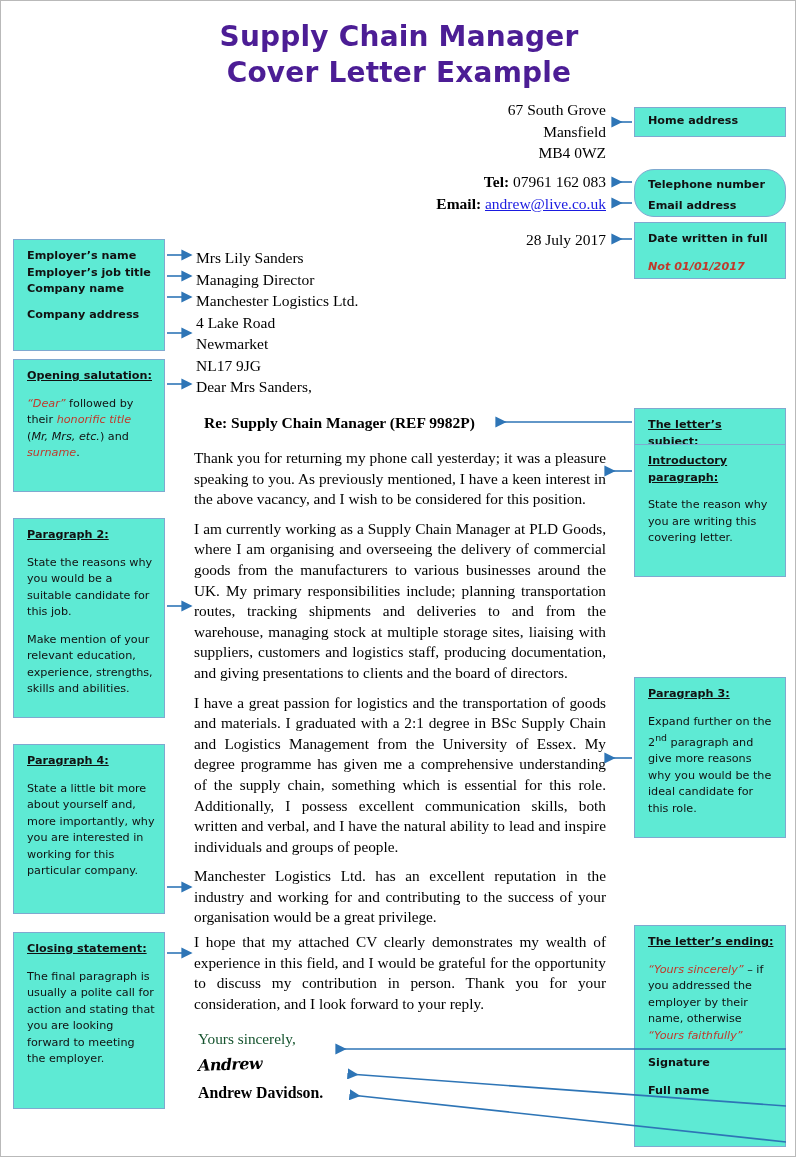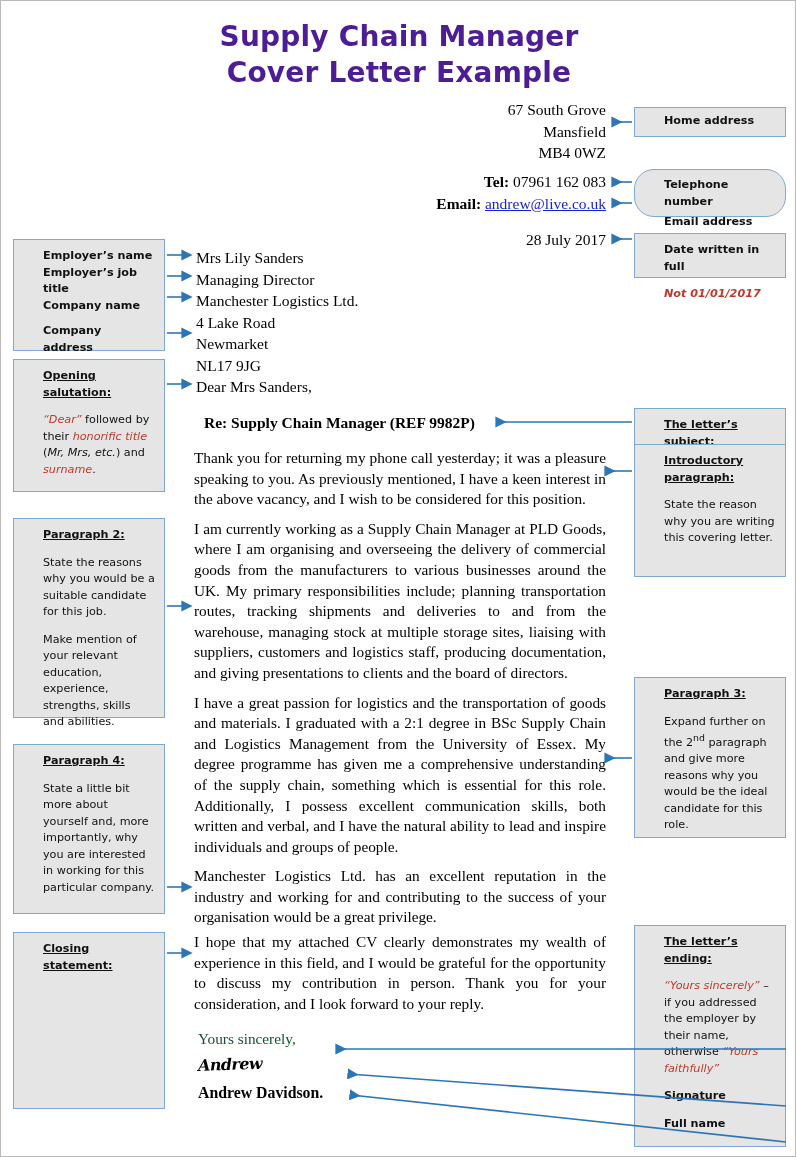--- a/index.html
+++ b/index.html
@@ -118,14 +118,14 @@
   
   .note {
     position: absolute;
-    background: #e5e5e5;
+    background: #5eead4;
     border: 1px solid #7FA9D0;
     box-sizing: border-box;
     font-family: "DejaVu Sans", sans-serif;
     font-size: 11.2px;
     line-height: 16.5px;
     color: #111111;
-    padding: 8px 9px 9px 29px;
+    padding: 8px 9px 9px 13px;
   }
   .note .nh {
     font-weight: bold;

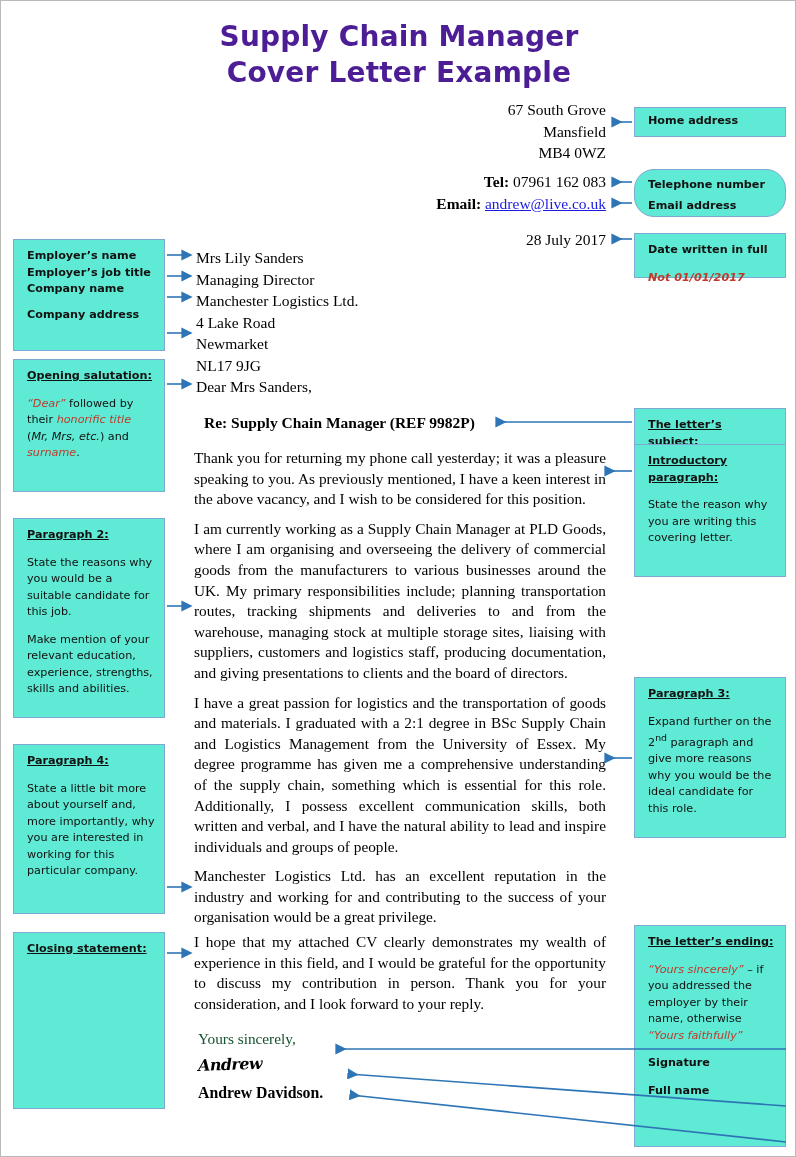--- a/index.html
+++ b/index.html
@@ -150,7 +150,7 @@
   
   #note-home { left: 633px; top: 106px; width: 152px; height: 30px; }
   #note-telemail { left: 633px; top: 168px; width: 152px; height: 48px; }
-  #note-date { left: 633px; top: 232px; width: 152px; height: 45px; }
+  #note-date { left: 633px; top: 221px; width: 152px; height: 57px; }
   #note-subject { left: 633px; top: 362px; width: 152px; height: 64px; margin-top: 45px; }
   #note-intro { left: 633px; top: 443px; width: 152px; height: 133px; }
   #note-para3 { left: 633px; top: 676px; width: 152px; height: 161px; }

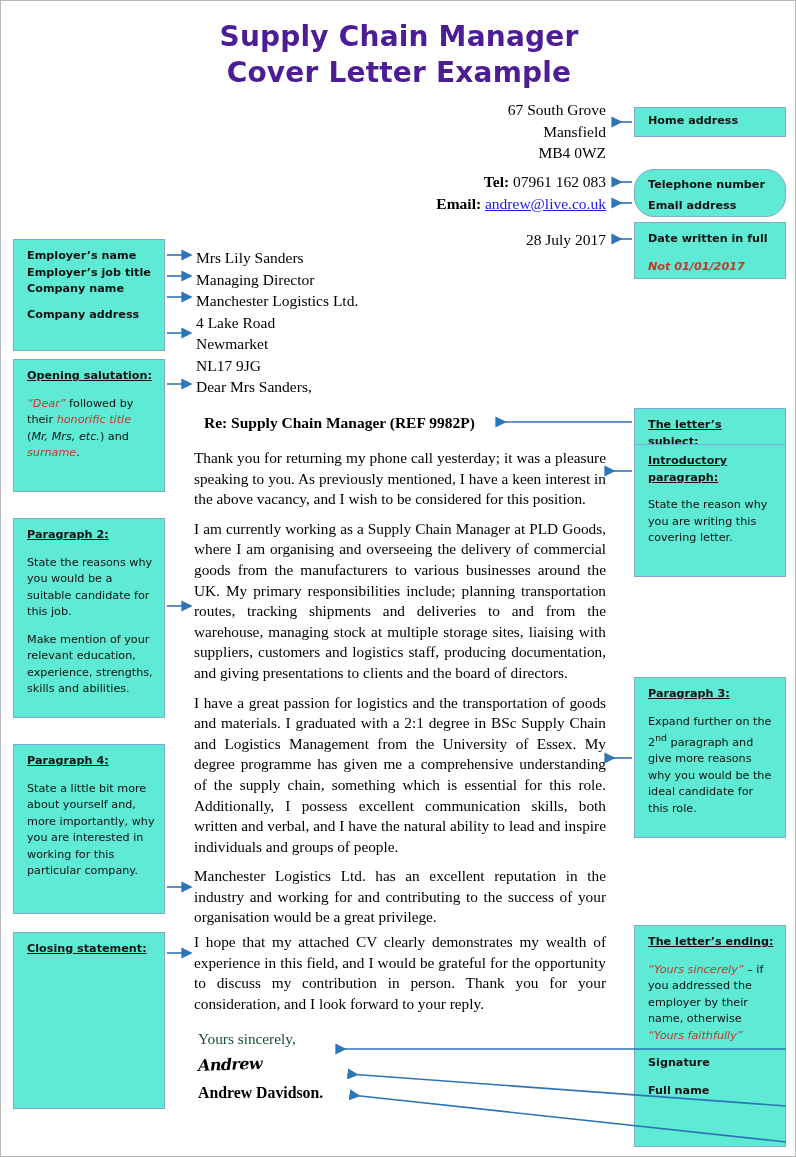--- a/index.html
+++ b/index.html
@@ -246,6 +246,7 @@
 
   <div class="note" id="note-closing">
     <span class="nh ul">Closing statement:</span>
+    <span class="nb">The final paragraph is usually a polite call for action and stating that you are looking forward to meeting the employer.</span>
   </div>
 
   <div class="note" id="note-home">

——————

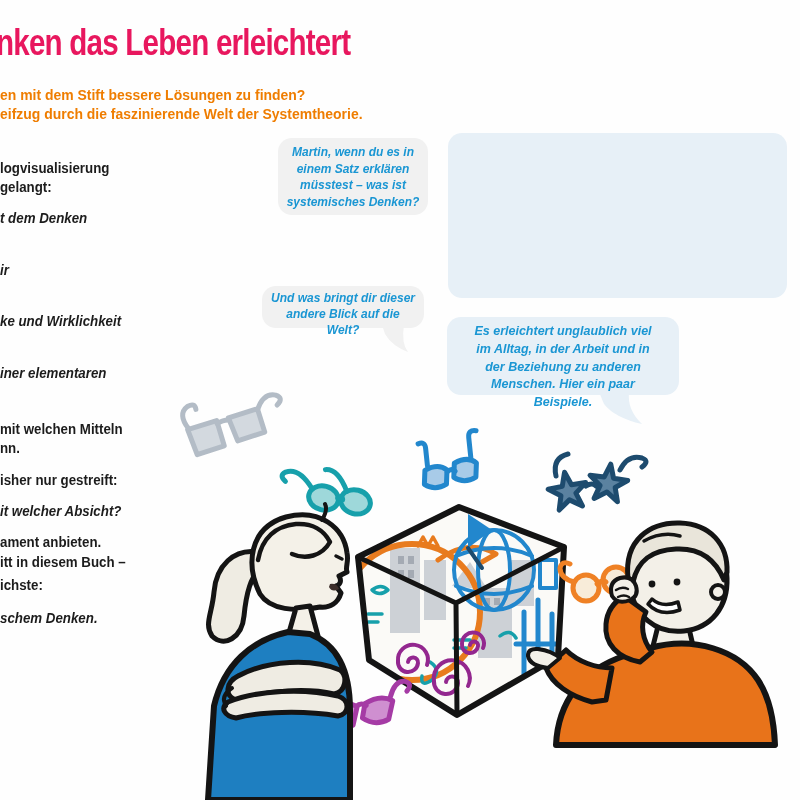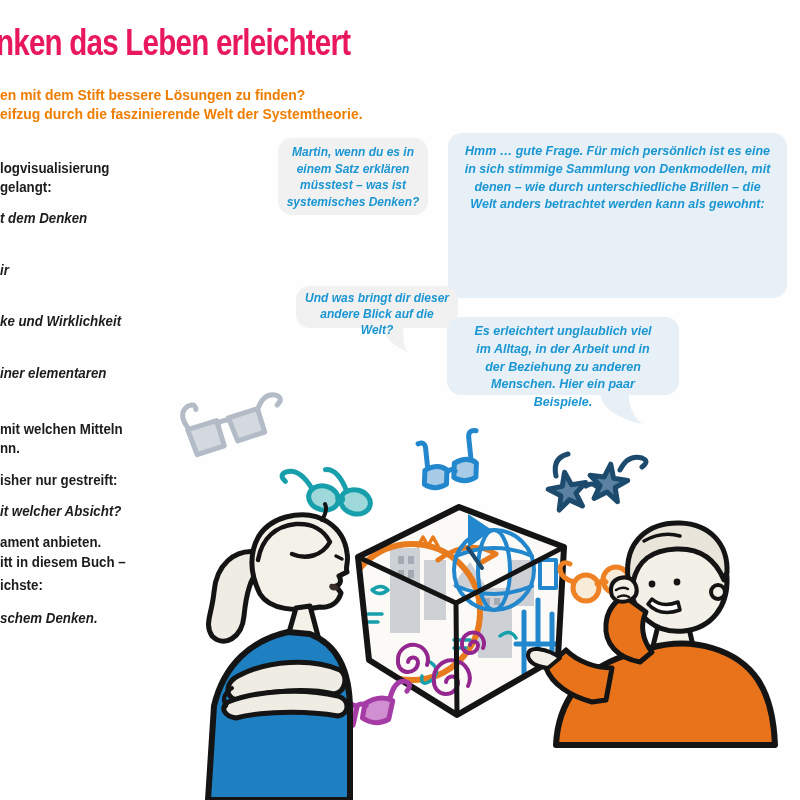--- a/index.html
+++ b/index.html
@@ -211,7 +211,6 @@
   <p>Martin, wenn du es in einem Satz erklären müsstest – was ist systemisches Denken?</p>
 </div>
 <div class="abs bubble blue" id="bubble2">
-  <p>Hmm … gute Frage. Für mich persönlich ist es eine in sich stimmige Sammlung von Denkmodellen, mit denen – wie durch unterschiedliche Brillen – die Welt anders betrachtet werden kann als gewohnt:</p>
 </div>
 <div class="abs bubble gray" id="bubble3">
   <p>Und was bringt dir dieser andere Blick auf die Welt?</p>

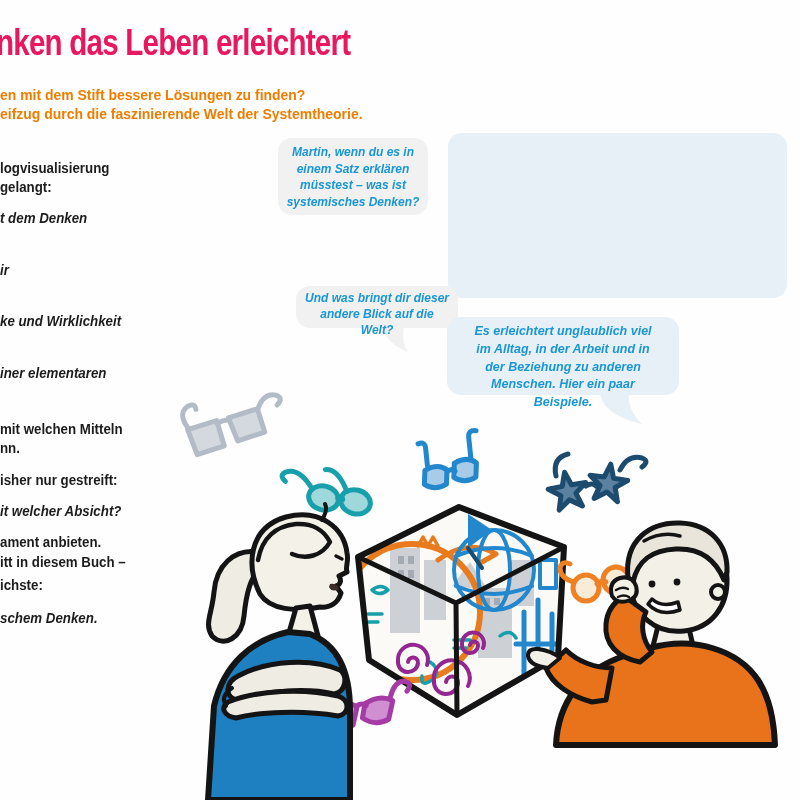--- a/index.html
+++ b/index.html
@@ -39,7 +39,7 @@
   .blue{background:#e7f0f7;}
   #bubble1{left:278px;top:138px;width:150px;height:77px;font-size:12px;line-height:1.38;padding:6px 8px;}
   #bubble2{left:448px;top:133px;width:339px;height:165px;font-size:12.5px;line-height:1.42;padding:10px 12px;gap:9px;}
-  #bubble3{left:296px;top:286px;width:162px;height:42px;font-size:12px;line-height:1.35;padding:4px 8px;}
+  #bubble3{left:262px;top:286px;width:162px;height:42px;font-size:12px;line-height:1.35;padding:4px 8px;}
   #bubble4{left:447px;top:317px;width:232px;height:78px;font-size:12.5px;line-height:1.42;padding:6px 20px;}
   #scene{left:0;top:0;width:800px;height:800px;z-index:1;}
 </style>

——————

- WHAT TO PRODUCE:
Copy each line of the data that includes the word "border".

- WRITTEN ANSWER:
     border: 1px solid #7FA9D0;
     box-sizing: border-box;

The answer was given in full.